BEGIN SOURCE MATERIAL
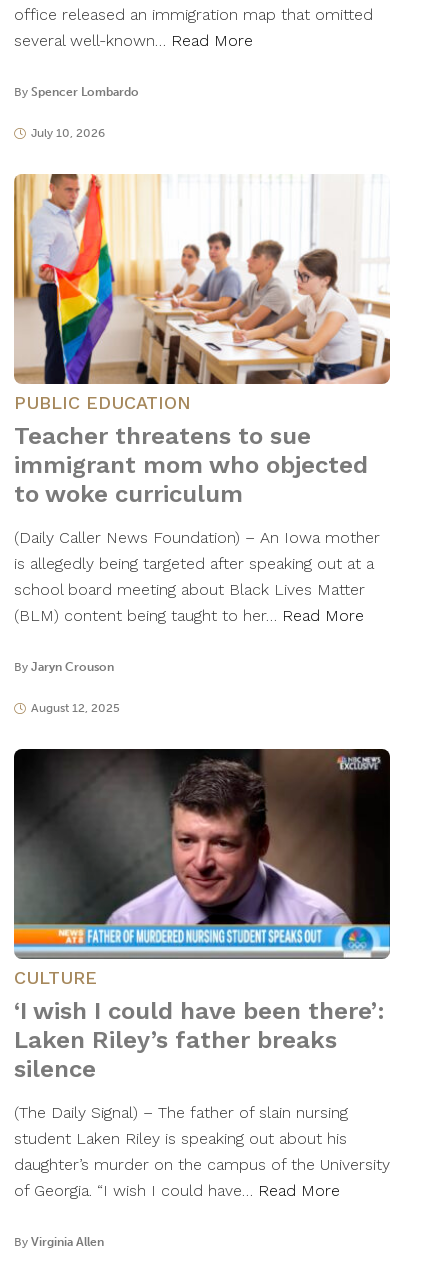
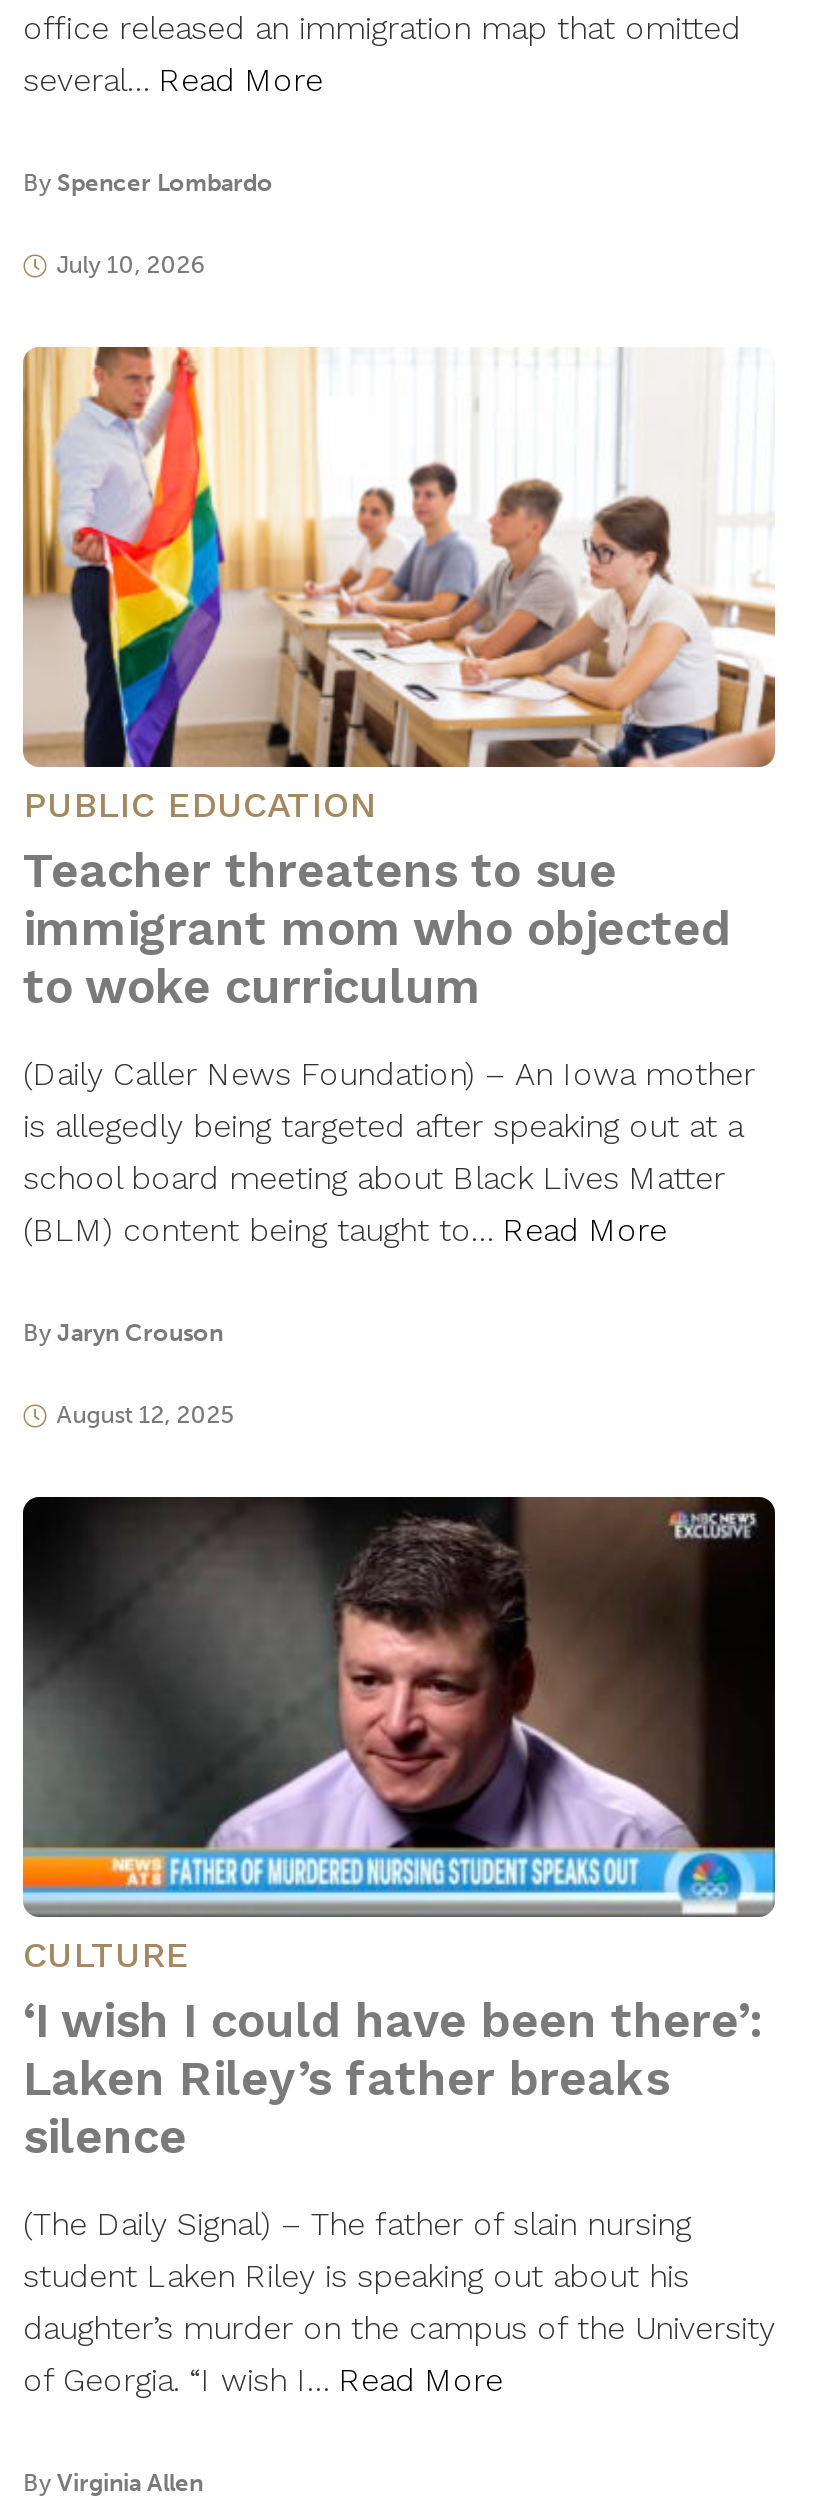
- several well-known… Read More
+ several… Read More

- (BLM) content being taught to her… Read More
+ (BLM) content being taught to… Read More

- of Georgia. “I wish I could have… Read More
+ of Georgia. “I wish I… Read More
END SOURCE MATERIAL
**EXERCISE DESCRIPTION:** Every line from the one containing "- (BLM) content" through the last line of the entries must be written out verbatim, and no other line.

**COMPLETED TASK:**
- (BLM) content being taught to her… Read More
+ (BLM) content being taught to… Read More

- of Georgia. “I wish I could have… Read More
+ of Georgia. “I wish I… Read More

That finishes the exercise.